Los pasos de Dario se detuvieron frente a una habitación. Entonces, el hombre soltó las manos de Alexa y abrió la puerta sin llamar. Los tres se sorprendieron por un momento al ver a un médico sentado en su silla de trabajo acompañado por dos enfermeras a su derecha e izquierda mirándolos sorprendidos.
"¡Oye, Samsul! ¡Primero llama antes de entrar! ¿Acaso este hospital es de tu abuela o qué?!" exclamó el hombre con uniforme de médico.
"¡Tsk, en realidad sí lo es!" respondió Dario con brusquedad.
"Vamos, cariño." Dario volvió a tomar la mano de Alexa e invitó a sus dos hijas a entrar en la habitación. Sin que se le ofreciera sentarse, Dario se sentó en una silla y colocó a sus dos hijas en su regazo.
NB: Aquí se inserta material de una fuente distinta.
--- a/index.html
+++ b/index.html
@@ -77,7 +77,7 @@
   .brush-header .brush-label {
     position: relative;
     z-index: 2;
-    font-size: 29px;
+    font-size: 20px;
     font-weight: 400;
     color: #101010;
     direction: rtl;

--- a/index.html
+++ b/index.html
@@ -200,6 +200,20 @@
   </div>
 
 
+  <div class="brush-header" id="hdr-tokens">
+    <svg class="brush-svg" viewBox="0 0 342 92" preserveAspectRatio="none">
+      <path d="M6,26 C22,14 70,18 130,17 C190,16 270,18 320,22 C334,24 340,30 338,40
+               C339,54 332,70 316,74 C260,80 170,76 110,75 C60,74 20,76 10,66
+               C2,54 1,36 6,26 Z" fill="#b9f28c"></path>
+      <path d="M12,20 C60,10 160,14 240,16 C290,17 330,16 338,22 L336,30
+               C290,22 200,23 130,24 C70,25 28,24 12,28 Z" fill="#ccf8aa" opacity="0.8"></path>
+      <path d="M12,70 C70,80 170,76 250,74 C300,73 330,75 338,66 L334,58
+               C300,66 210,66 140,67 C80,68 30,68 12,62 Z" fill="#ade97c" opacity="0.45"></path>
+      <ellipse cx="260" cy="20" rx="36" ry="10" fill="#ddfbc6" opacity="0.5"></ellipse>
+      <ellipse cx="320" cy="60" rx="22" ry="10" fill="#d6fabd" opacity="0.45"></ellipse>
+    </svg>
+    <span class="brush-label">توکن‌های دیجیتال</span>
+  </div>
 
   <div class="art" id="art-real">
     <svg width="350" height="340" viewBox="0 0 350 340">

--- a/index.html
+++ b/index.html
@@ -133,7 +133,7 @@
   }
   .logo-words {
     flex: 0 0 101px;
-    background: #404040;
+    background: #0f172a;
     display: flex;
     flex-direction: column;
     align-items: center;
"¿Quiénes son?" preguntó el apuesto médico mientras miraba a Alexa y Eliza.
"Mis hijas", respondió Dario con una gran sonrisa.
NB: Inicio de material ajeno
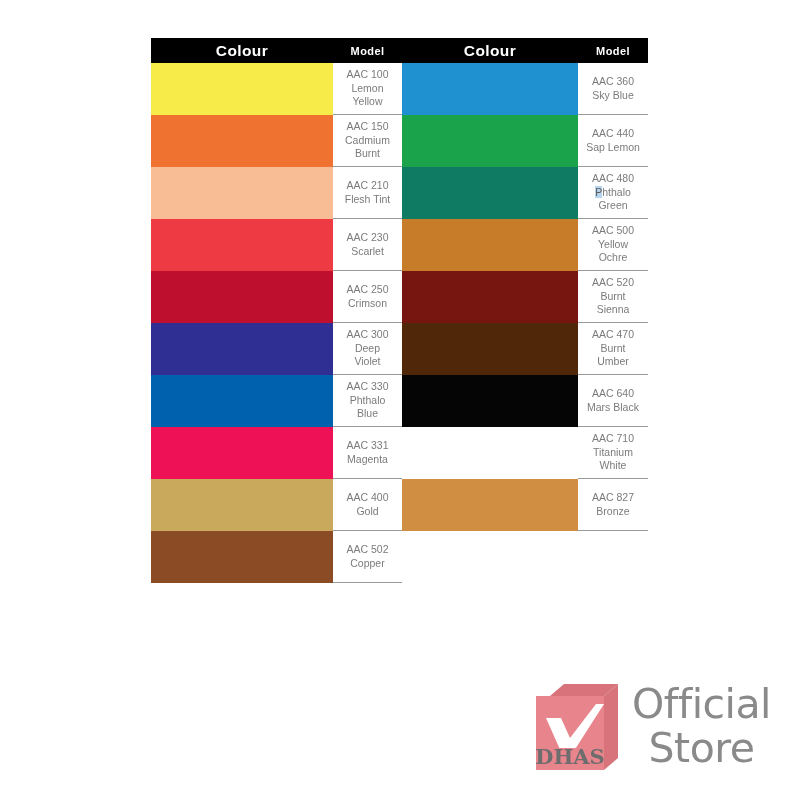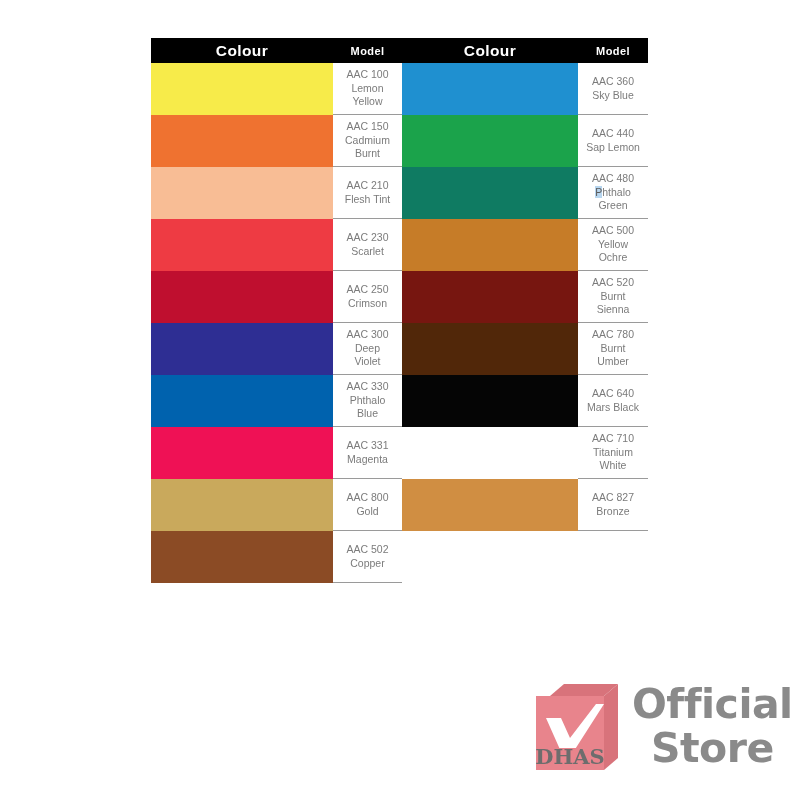--- a/index.html
+++ b/index.html
@@ -203,7 +203,7 @@
           </td>
           <td class="swatch" style="background: rgb(81, 39, 9);"></td>
           <td class="model">
-            <span class="model-line">AAC 780</span>
+            <span class="model-line">AAC 470</span>
             <span class="model-line">Burnt</span>
             <span class="model-line">Umber</span>
           </td>

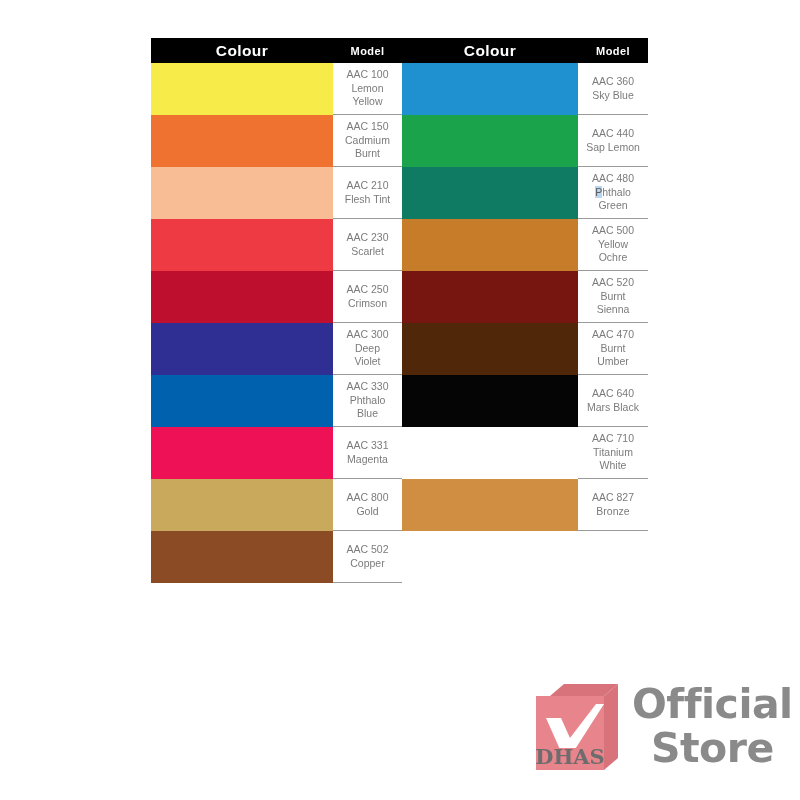--- a/index.html
+++ b/index.html
@@ -237,7 +237,7 @@
         <tr>
           <td class="swatch" style="background: rgb(201, 169, 92);"></td>
           <td class="model">
-            <span class="model-line">AAC 800</span>
+            <span class="model-line">AAC 400</span>
             <span class="model-line">Gold</span>
           </td>
           <td class="swatch" style="background: rgb(208, 142, 66);"></td>

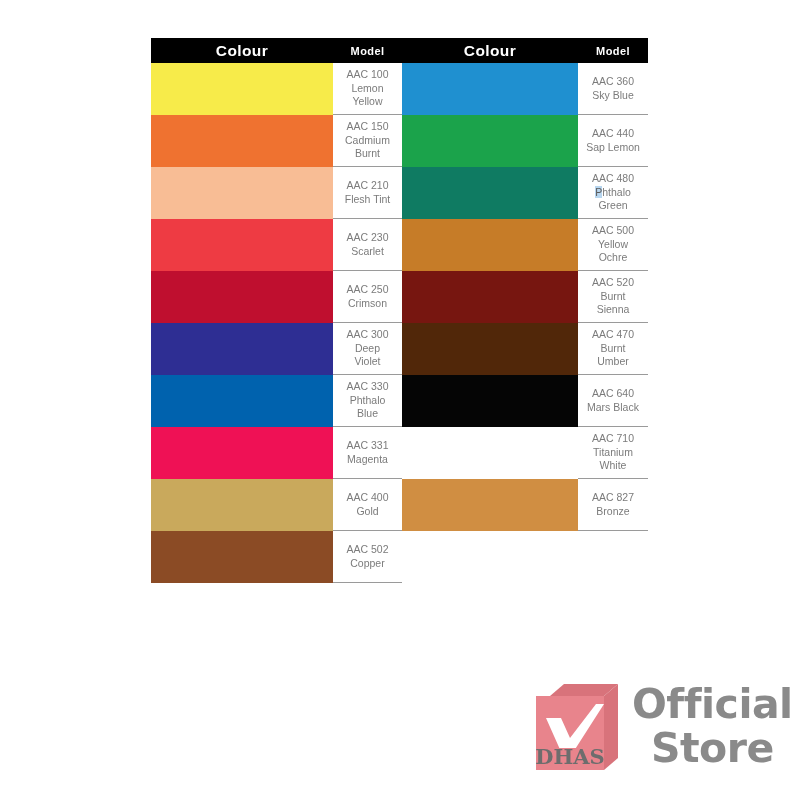--- a/index.html
+++ b/index.html
@@ -103,7 +103,7 @@
     font-size: 41px;
     line-height: 44px;
     font-family: "DejaVu Sans", sans-serif;
-    font-weight: 700;
+    font-weight: 400;
     letter-spacing: -0.5px;
     white-space: nowrap;
   }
El apuesto médico echó la cara hacia atrás, miró con escrutinio a Dario, quien en cambio le sonrió. Entonces, el médico les pidió a las dos enfermeras que todavía estaban de pie a su lado que salieran de su habitación. Porque quería hablar en serio con el hombre frente a él.
"Dario, sé que estás deprimido por la partida de tu esposa. ¡Pero no digas que las hijas de otras personas son tuyas!" exclamó el apuesto médico.
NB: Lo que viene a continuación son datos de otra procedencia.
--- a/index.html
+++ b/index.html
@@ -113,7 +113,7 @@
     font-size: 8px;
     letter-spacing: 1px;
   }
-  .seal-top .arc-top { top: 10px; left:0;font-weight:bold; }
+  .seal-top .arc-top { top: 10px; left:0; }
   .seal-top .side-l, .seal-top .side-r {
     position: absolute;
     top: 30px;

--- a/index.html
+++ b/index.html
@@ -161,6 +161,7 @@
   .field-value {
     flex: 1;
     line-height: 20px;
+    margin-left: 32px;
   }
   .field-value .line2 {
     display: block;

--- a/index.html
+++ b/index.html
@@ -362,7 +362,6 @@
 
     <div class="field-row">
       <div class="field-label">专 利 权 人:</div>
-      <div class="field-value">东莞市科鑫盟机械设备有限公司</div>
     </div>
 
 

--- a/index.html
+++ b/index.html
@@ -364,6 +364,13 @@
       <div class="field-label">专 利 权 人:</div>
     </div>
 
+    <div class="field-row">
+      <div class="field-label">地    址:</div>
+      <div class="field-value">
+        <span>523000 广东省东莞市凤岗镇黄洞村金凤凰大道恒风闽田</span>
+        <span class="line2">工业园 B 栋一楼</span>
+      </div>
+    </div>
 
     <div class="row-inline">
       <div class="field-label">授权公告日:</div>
"Jeno, escucha. Ellas son mis hijas con Alice, logré encontrar a Alice con un bono de dos hijas hermosas. Ahora tu trabajo, ayuda a hacer pruebas de ADN a estas adorables sobrinas", explicó Dario con una gran sonrisa.
El médico era el primo de Dario llamado Jeno Carlson. El hombre era el primo más cercano a Dario desde la infancia hasta el presente. El declive de Dario después de la partida de Alice hizo que Jeno también sintiera lástima por su primo. Era comprensible que ahora estuviera sorprendido por la llegada de Dario trayendo a dos gemelas.
"¿Quieres hacerles pruebas de ADN? Entonces, ¿dudas de que las dos sean tus hijas?" preguntó Jeno con una mirada escrutadora.
"No, estoy cien por ciento seguro de que son mis hijas. Solo que necesito pruebas para que Alice no siga negando el estado de las gemelas. Ayer, ella dijo que mis dos hijas eran sus hijas adoptivas. Así que, no quiero que vuelva a negarlo. Deja que las pruebas de ADN la callen", explicó Dario.
Jeno asintió con la cabeza entendiendo, su mirada se dirigió a las dos niñas gemelas que eran muy adorables. El hombre sonrió apuesto para saludar a sus dos sobrinas. "Qué bonitas son tus dos hijas, pueden ser gemelas. ¡Qué bien lo haces! La espera de cinco años da como resultado gemelas de inmediato. Muy bien, ¡impresionante! Incluso el resultado es tan hermoso", elogió Jeno dando su pulgar hacia arriba.
"¡Si fueras guapo serías el alcalde! Este doctor no es listo", respondió Alexa con brusquedad, lo que dejó a Jeno boquiabierto al instante.
"¡Ácido, Dario! ¡La boca de tu hija también es picante! ¡Se parece mucho a tu mamá, ya no hay necesidad de dudarlo! Sería terrible si tu mamá todavía no creyera que las gemelas son sus nietas", exclamó Jeno con una mirada incrédula.